In the entries that follow, which lines hold the string "usage"? List them.
/---
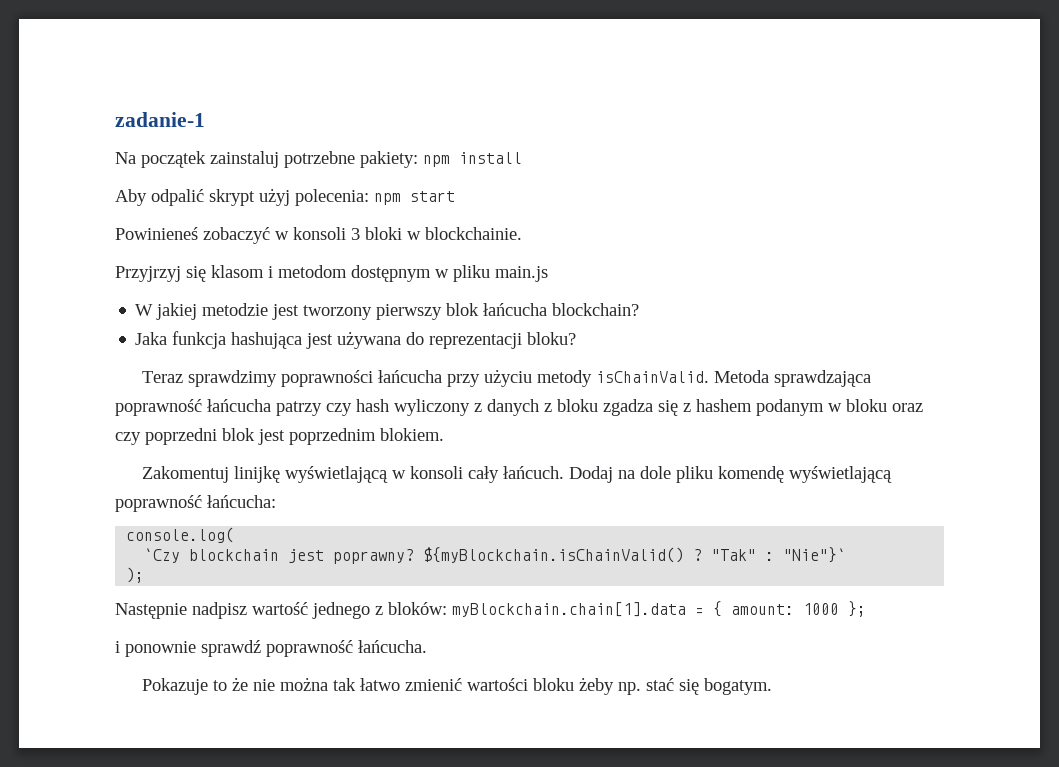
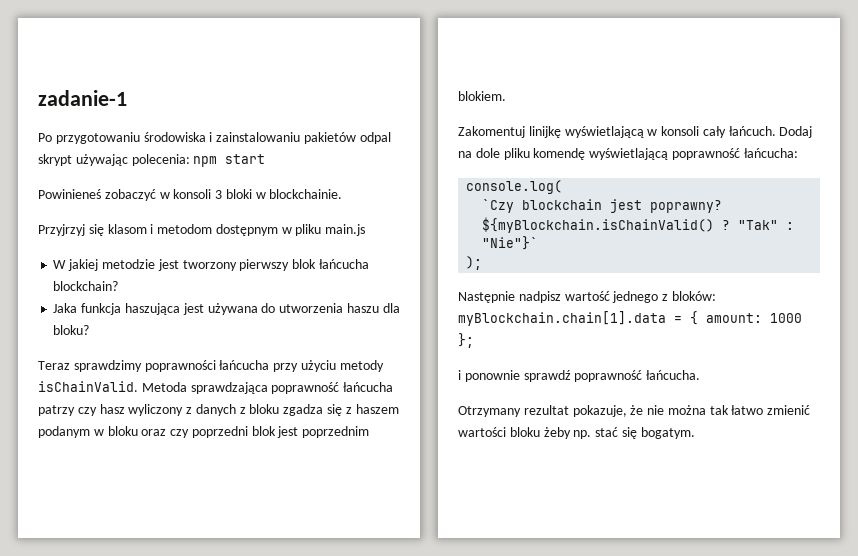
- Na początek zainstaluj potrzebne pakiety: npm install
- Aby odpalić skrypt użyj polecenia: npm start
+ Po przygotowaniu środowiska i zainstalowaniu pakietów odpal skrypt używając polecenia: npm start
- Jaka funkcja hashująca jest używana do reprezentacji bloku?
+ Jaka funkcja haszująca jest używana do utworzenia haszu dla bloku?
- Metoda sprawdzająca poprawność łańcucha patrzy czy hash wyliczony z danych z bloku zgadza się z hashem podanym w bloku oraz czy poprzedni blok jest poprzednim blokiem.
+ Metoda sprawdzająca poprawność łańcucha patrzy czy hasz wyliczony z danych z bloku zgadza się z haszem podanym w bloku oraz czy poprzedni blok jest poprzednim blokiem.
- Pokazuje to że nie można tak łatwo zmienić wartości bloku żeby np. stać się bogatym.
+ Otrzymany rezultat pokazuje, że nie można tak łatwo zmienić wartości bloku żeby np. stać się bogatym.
\---
/---
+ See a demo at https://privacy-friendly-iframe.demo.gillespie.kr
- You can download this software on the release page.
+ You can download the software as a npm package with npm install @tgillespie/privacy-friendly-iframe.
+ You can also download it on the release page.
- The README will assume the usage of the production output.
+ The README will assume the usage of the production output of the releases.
\---
ANSWER BOX:
- The README will assume the usage of the production output.
+ The README will assume the usage of the production output of the releases.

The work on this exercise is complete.